S’il peut paraître, au premier abord, essentiel de vouloir rappeler aux jeunes générations les drames de la seconde guerre mondiale, ainsi que le courage et les souffrances des résistants au nazisme, nous devons nous demander quelle est la pertinence d’une telle commémoration, dans la forme qu’elle est censée adopter.
Rappelons d’abord que les professeurs d ?histoire n ?ont pas attendu l ?injonction du président pour présenter, expliquer, analyser la résistance au nazisme : la seconde guerre mondiale figure en bonne place du programme des classes de troisième.
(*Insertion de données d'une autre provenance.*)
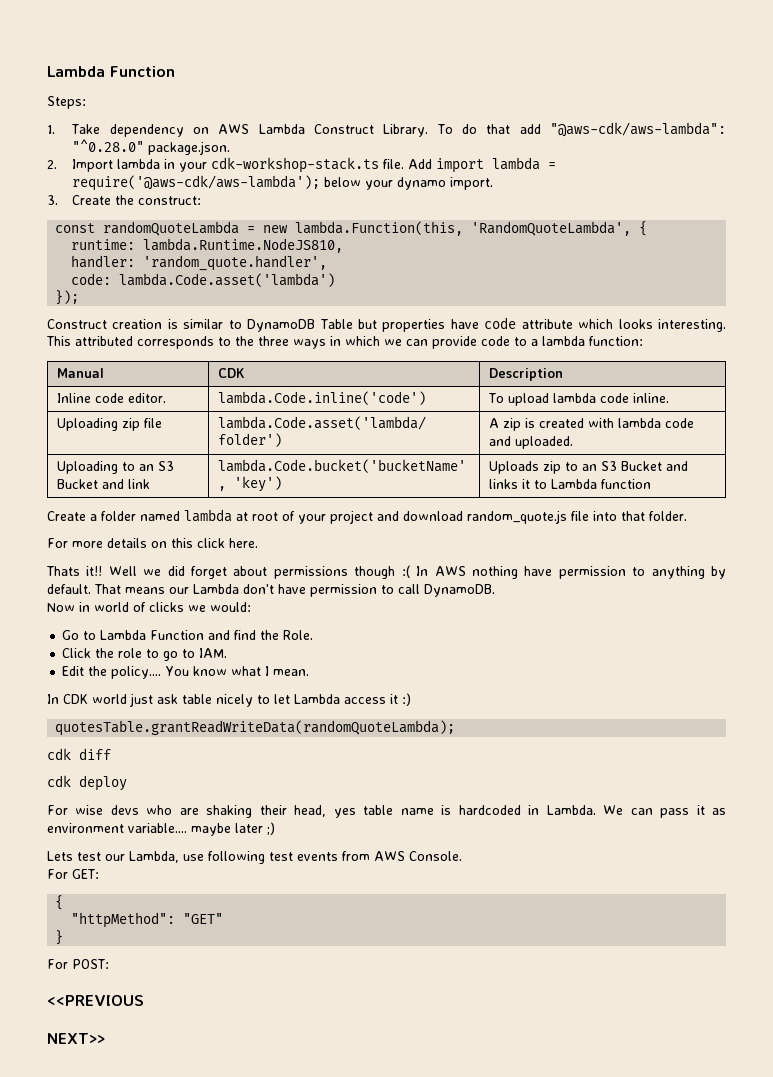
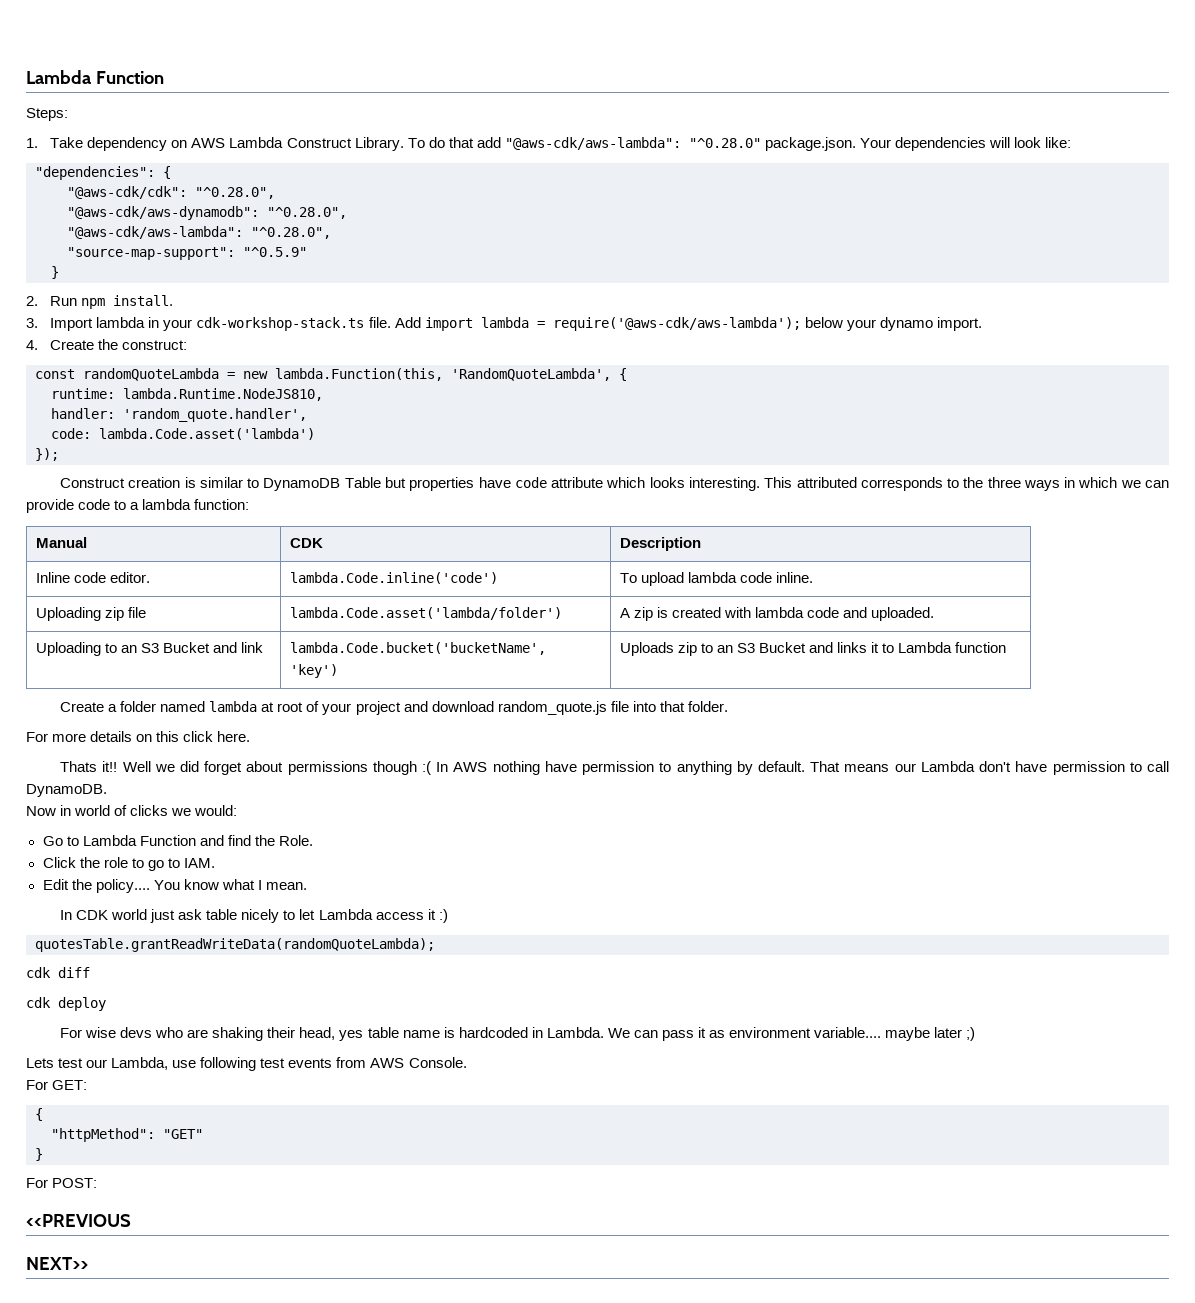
- To do that add "@aws-cdk/aws-lambda": "^0.28.0" package.json.
- 2. Import lambda in your cdk-workshop-stack.ts file.
+ To do that add "@aws-cdk/aws-lambda": "^0.28.0" package.json. Your dependencies will look like:
+ "dependencies": {
+ "@aws-cdk/cdk": "^0.28.0",
+ "@aws-cdk/aws-dynamodb": "^0.28.0",
+ "@aws-cdk/aws-lambda": "^0.28.0",
+ "source-map-support": "^0.5.9"
+ }
+ 2. Run npm install.
+ 3. Import lambda in your cdk-workshop-stack.ts file.
- 3. Create the construct:
+ 4. Create the construct:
Les professeurs ont ainsi toute liberté pour faire lire, exploiter, analyser tous types de documents y faisant référence, et parmi eux, s’ils le souhaitent, la lettre de Guy Môquet. Il est à noter que cette dernière, aussi émouvante soit-elle, apporte peu pédagogiquement : tragique témoignage d’un résistant qui dit adieu à ses proches à quelques heures d’être fusillé, elle fait aisément appel à l’émotion, mais offre de fait peu prise à la réflexion et pire, sortie de son contexte, perd tout sens historique. Peut-on imposer à un professeur de mathématiques par exemple, d’improviser, coincé entre deux cours de géométrie, une complexe leçon d’Histoire, qui ne saurait se réduire à la lecture compassionnelle d’un texte déchirant ?
En conséquence, une bonne part du corps professoral s’interroge sur l’opportunité et la finalité d’une telle démarche, voulue par le seul chef de l’Etat. Libre à lui de récupérer, dans une stratégie de communication qu’il devra assumer, et de laquelle les citoyens avertis ne seront pas dupes, une figure de la résistance communiste telle que Guy Môquet ; les enseignants doivent en revanche, dans un clair souci de déontologie, refuser de s’en faire les relais, à moins d’accepter de participer à l’écriture et la transmission d’une Histoire « officielle » qui leur est imposée.
Au contraire, le plus bel hommage qui puisse être rendu à un homme comme Guy Môquet, mort pour avoir défendu dans une des périodes les plus noires de l’Histoire sa liberté de conscience, n’est-il pas de refuser son instrumentalisation, quelque soixante années plus tard, à des fins politiques ?
C’est pourquoi des professeurs du collège Lucie Aubrac de Champigny-sur-Marne, réunis mardi 16 octobre, ont décidé de ne pas lire cette lettre à leurs élèves et invitent l ?ensemble de leurs collègues des autres établissements à en faire de même.
En revanche, nous préparons pour le 1er anniversaire de la mort de Lucie Aubrac, en mars, une commémoration qui fera sens pour nos élèves.